Avec son visage long et fin, ses yeux comme plissés par un léger effort de perception, son teint blanc un peu rosé, indubitablement, celui d’un Britannique, et son éternel sourire narquois d’homme qui en savait plus long qu’il n’en disait, il ne se fondait certes pas dans la foule, sans cependant chercher à s’en démarquer à tout prix. Appliquait-il, ce faisant, la recommandation « No eye contact » du MI6, le Secret Intelligence Service du Royaume-Uni ?

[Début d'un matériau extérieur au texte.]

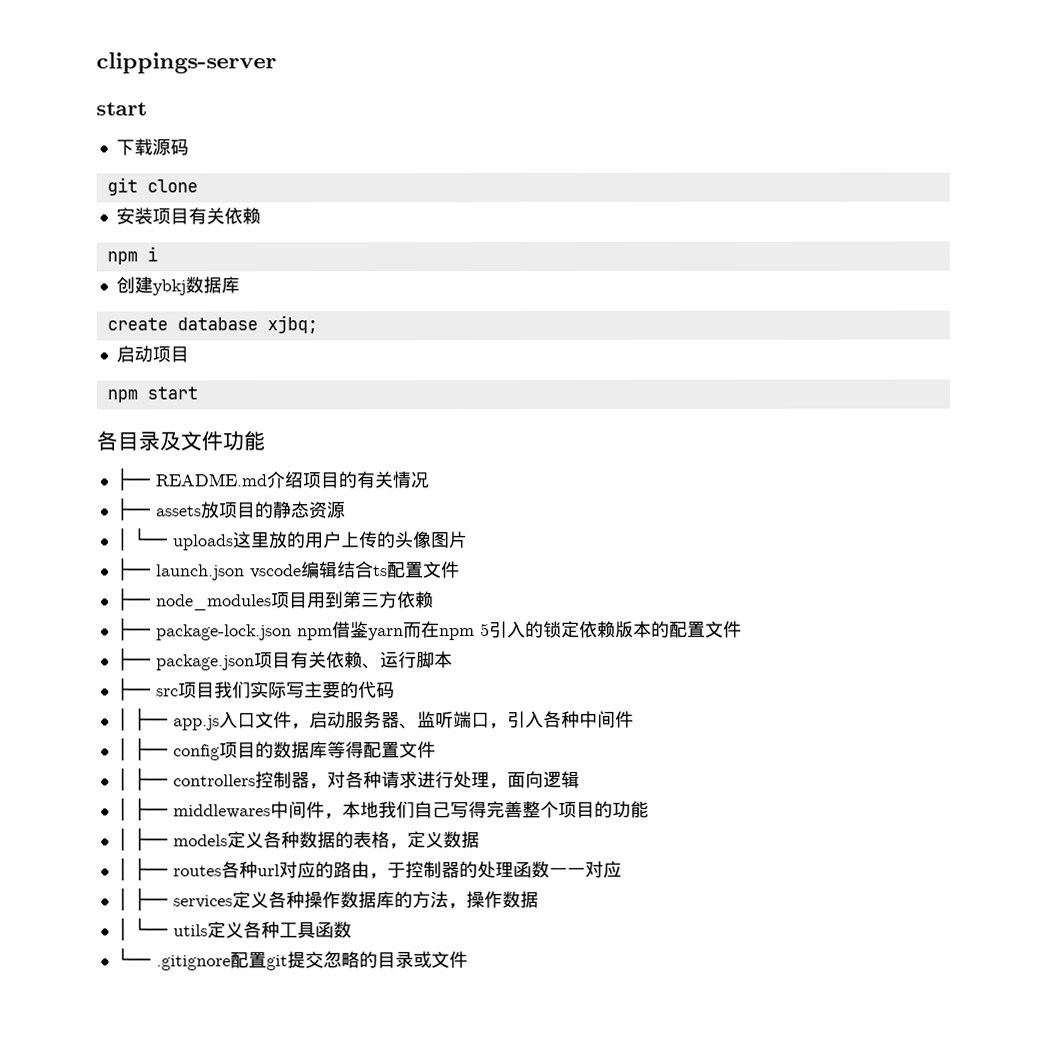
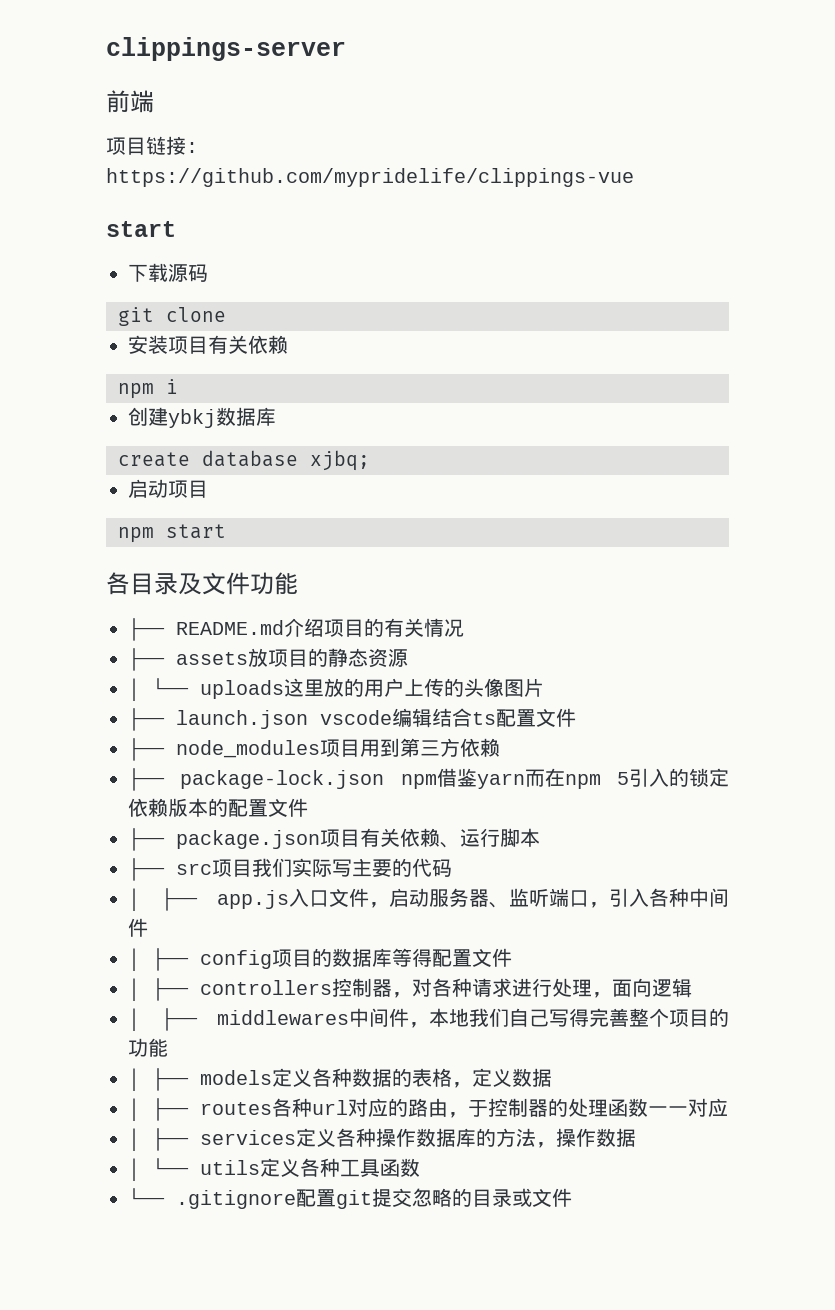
+ 前端
+ 项目链接: https://github.com/mypridelife/clippings-vue

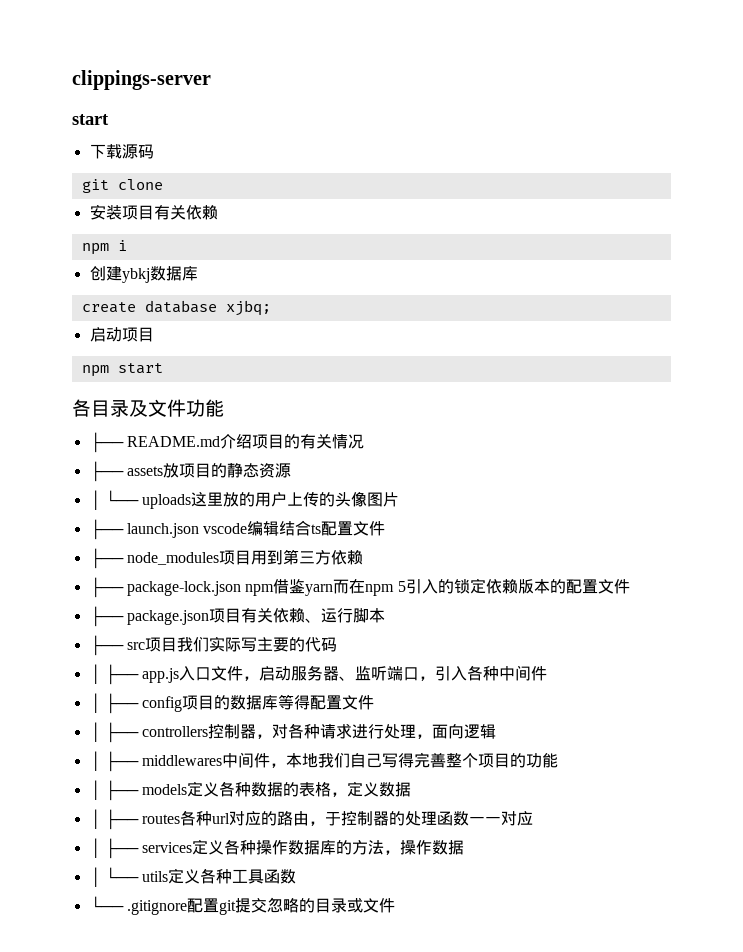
- 前端
- 项目链接: https://github.com/mypridelife/clippings-vue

On n’a jamais vraiment su si Percy jouait le rôle d’un espion anglais ou s’il l’était réellement. Par petites touches, il entretenait sa légende, affirmant « préférer faire des horreurs plutôt que des erreurs » et assurant « qu’être en vie ne pouvait signifier qu’une seule chose : qu’on était un descendant de lâches, les vrais héros étant most probably vaillamment morts au combat ! ».
Accumulant toutes les identités, tous les personnages et tous les métiers, ce qu’on sait finalement de l’homme, c’est qu’il est né d’un père anglais assassiné au début de la guerre à son domicile de Ras-el-Nabeh par des « éléments armés » – « Edwin George Kemp, mort debout », comme il le dit dans la dédicace de l’un de ses livres –, et d’une mère libanaise, styliste de mode fantaisiste et libre, une Sonia Rykiel des caftans, à laquelle elle avait d’ailleurs emprunté le talent et la chevelure flamboyante. Malgré sa manière bien à lui de la taquiner et de décrire, humour froid à l’appui, l’idolâtrie inconditionnelle qu’elle lui vouait – elle vous faisait irrésistiblement songer à Mina, la mère juive (au sens propre et figuré) de Romain Gary dans La Promesse de l’aube – on ne pouvait que déceler, au-delà de la réserve de Percy, l’affection réelle qu’il portait à celle dont il a bravement décidé, à la mort, « de célébrer la vie » …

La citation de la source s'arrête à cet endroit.